A preeminent Harvard professor is on a mission to develop more ethical minds in high-achieving youth
Howard Gardner, a preeminent Harvard professor, discovered a disturbing trend during many years studying the most talented students in our nation. Most of them cheated.
These were students at the leading high schools and colleges in the country. “They know what is ‘right,’ but they are afraid that they will fall behind their peers who aren’t choosing the most ethical behavior,” Gardner says.
He spoke about this recently to more than 1,200 North Shore residents at two talks sponsored by the Family Awareness Network (FAN), New Trier High School and Make It Better. My husband and I are raising a New Trier family—you know, the “best public high school in the country” New Trier. Four of our six children have already graduated from there. Every one of those four complained tearfully at least once during their tenure about the intense competition at our otherwise beloved high school. Was it possible that a culture of cheating contributed to their angst? I hadn’t considered this issue until I heard Gardner’s recent comments.
One son conﬁrmed that his New Trier experience matched the norm Gardner describes. “Almost everyone cheated at least a little,” my son says. “There was such a pervasive feeling that you had to do everything you could to get ahead and stay ahead.”
I hurt now thinking about the stress that must have caused him, his siblings and their friends. New Trier isn’t the only high-achieving school in our area.

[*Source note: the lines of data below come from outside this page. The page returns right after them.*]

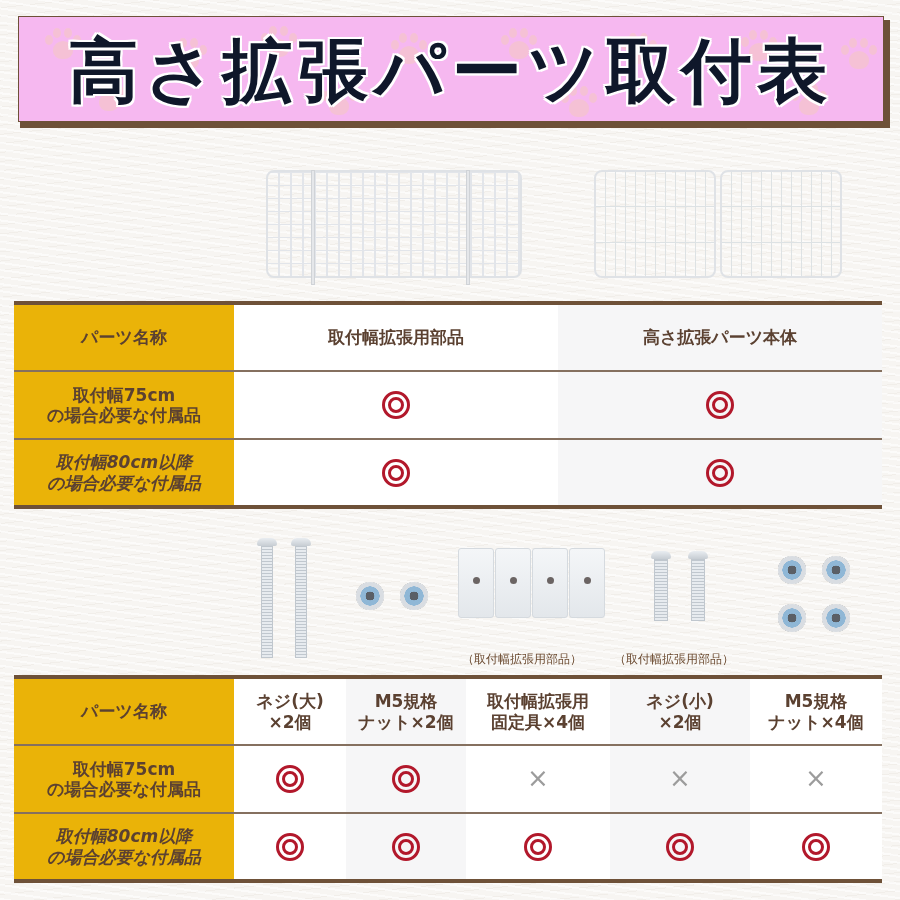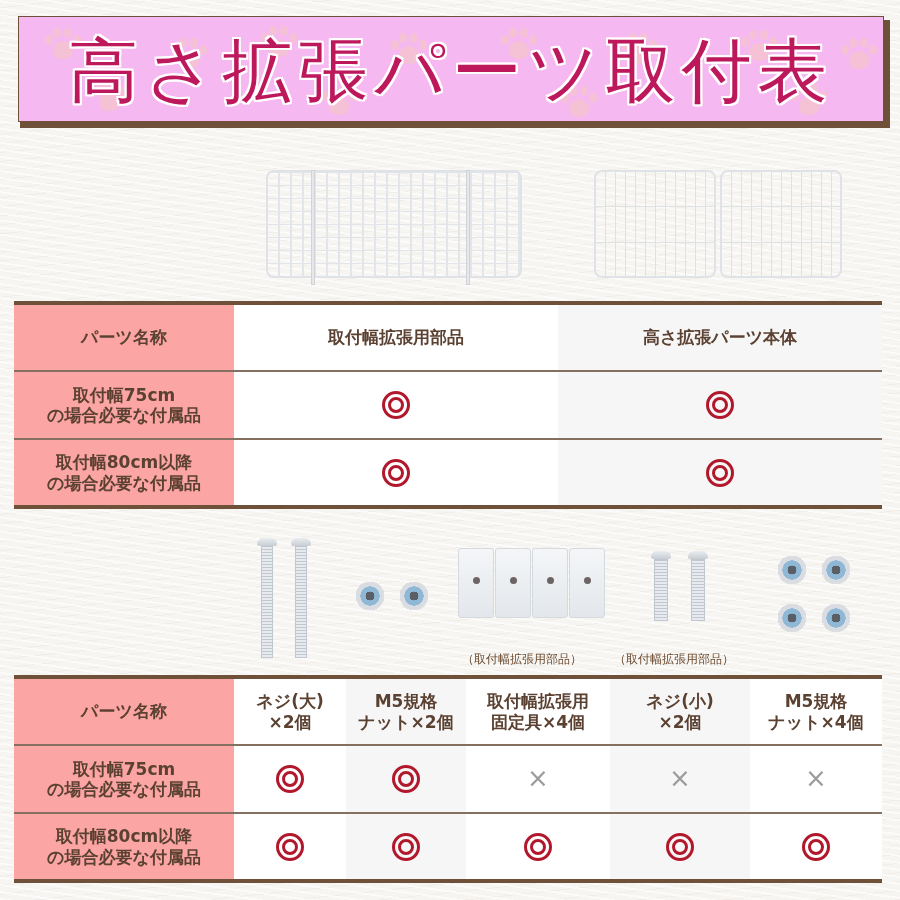--- a/index.html
+++ b/index.html
@@ -32,8 +32,8 @@
   .banner-title {
     position: absolute; left: 0; right: 0; top: 8px;
     text-align: center;
-    font-size: 70px; font-weight: normal; letter-spacing: 6px;
-    color: #be185d;
+    font-size: 70px; font-weight: bold; letter-spacing: 6px;
+    color: #0f172a;
     text-shadow: 2px 0 #fff, -2px 0 #fff, 0 2px #fff, 0 -2px #fff,
                  2px 2px #fff, -2px -2px #fff, 2px -2px #fff, -2px 2px #fff;
   }

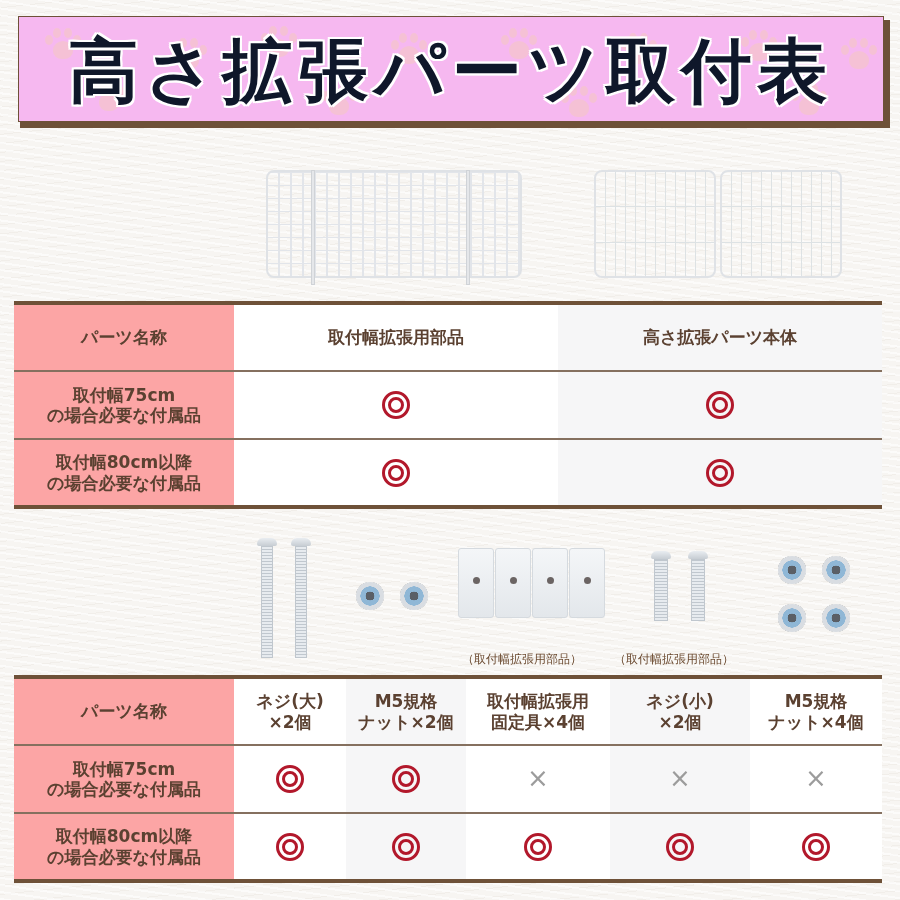--- a/index.html
+++ b/index.html
@@ -81,7 +81,7 @@
     line-height: 1.2;
   }
   table.spec tr:last-child td { border-bottom: none; }
-  td.label { background: #fca5a5; font-size: 17px; }
+  td.label { background: #eab308; font-size: 17px; }
   td.c-white { background: #ffffff; }
   td.c-gray { background: #f6f6f7; }
   td.head { font-size: 17px; }

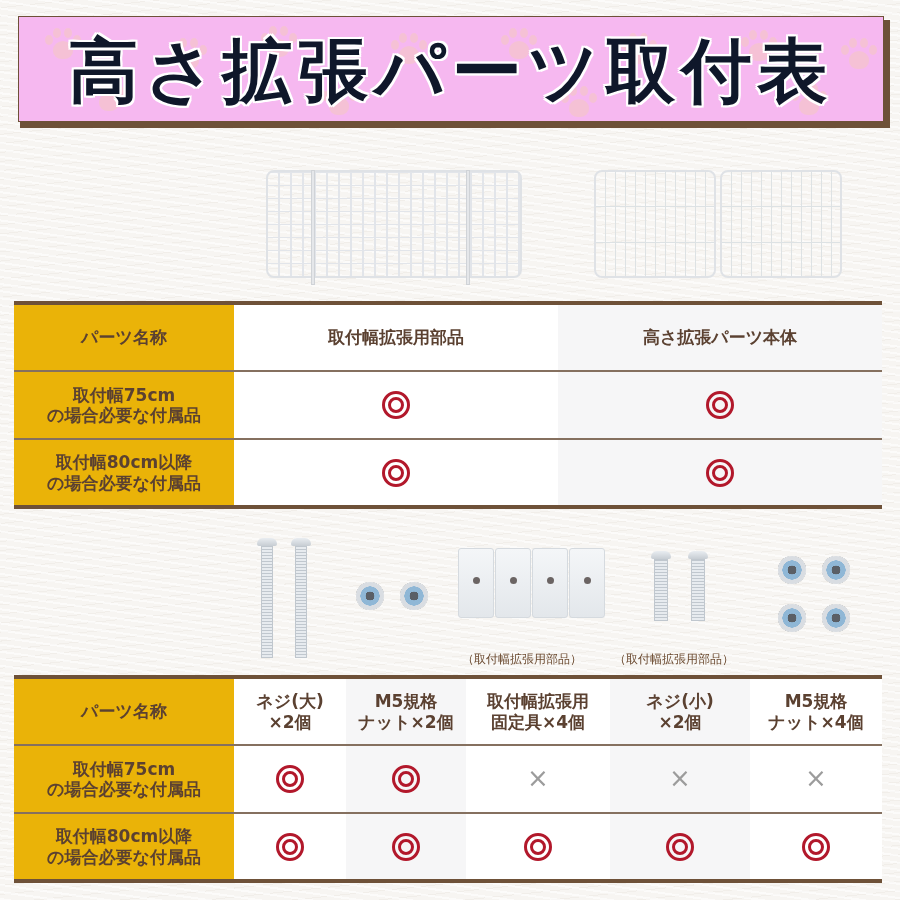--- a/index.html
+++ b/index.html
@@ -80,7 +80,7 @@
     font-weight: bold; color: #5b4131;
     line-height: 1.2;
   }
-  table.spec tr:last-child td { border-bottom: none; }
+  table.spec tr:last-child td { border-bottom: none; font-style: italic; }
   td.label { background: #eab308; font-size: 17px; }
   td.c-white { background: #ffffff; }
   td.c-gray { background: #f6f6f7; }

The North Shore is home to some of the best schools in the country and a student population that likely feels similar pressures to succeed.
To help counter the pervasive high-achieving, corner-cutting norm, Gardner has become an activist for ethics education. He now advocates that ethics and responsibility should be two of the ﬁve pillars of the ideal 21st century education. The other three pillars are creativity, discipline and the ability to synthesize complex information.
Gardner founded the “GoodWork Project” and the “GoodWork Toolkit” to help develop ethics, excellence and engagement by students. But good parenting will be even more effective than his GoodWork curriculum. “Parents are still the greatest inﬂuence on students’ development,” Gardner says.
He offers simple guidelines that are as likely to help counter the stress of competitive school cultures as any other technique. I like that they also sound like simple common sense to my maternal ears: Show your kids that you care and that you are there for them unconditionally.
“Parents are still the greatest inﬂuence on students’ development,” Gardner says.
Try to understand your child’s strengths and weaknesses. Nurture the strengths. Remember that character is more important than intellect.
Be calm about college admission, show that you are open to many possibilities—including some time off. Emphasize that your child can get an excellent education at any one of hundreds of schools.
“I can’t emphasize the last point enough,” Gardner says. “Any notion that it is Yale or nothing else, is simply wrong… and destructive.”
I’m fairly certain that I did all the wrong things with our oldest son—like pushing him hard to build the kind of resume that would help him get into the best possible college. I didn’t pay enough attention to his interests and aptitudes.This couldn’t have helped him deal with the stresses of his school’s competitive culture. Hopefully though, the damage wasn’t irrevocable.
With the last two children, my parental challenge will be quite the opposite. I don’t fear adding to the pressure as much as I’m worried that I’m just not paying enough attention. When is the ACT? I haven’t a clue. Are we scheduling college visits? Only if our kids insist on it.
Whether parents pay too much or too little attention, Gardner’s mission to curb cheating and build more ethical and responsible students is laudable and exactly right. It’s likely to ensure a better future for our world. If we embrace his suggestions and techniques, future North Shore students may be spared the stress that my son described.
Need a few book suggestions? Here are our favorites from Professor Gardner:
Multiple Intelligences: New Horizons in Theory and Practice –This book explores the theory pioneered by Gardner that intelligence goes far beyond a single intelligence, based on IQ testing, and actually expands into eight different intelligences to account for a broader range of human potential in children and adults.
Five Minds for the Future –This book explores the five “minds” that will be critical to success in a 21st century landscape of accelerating change and information overload.
The Unschooled Mind: How Children Think And How Schools Should Teach –This book offers a call to reexamine the way children learn in their earliest years and to make use of those new findings in classrooms.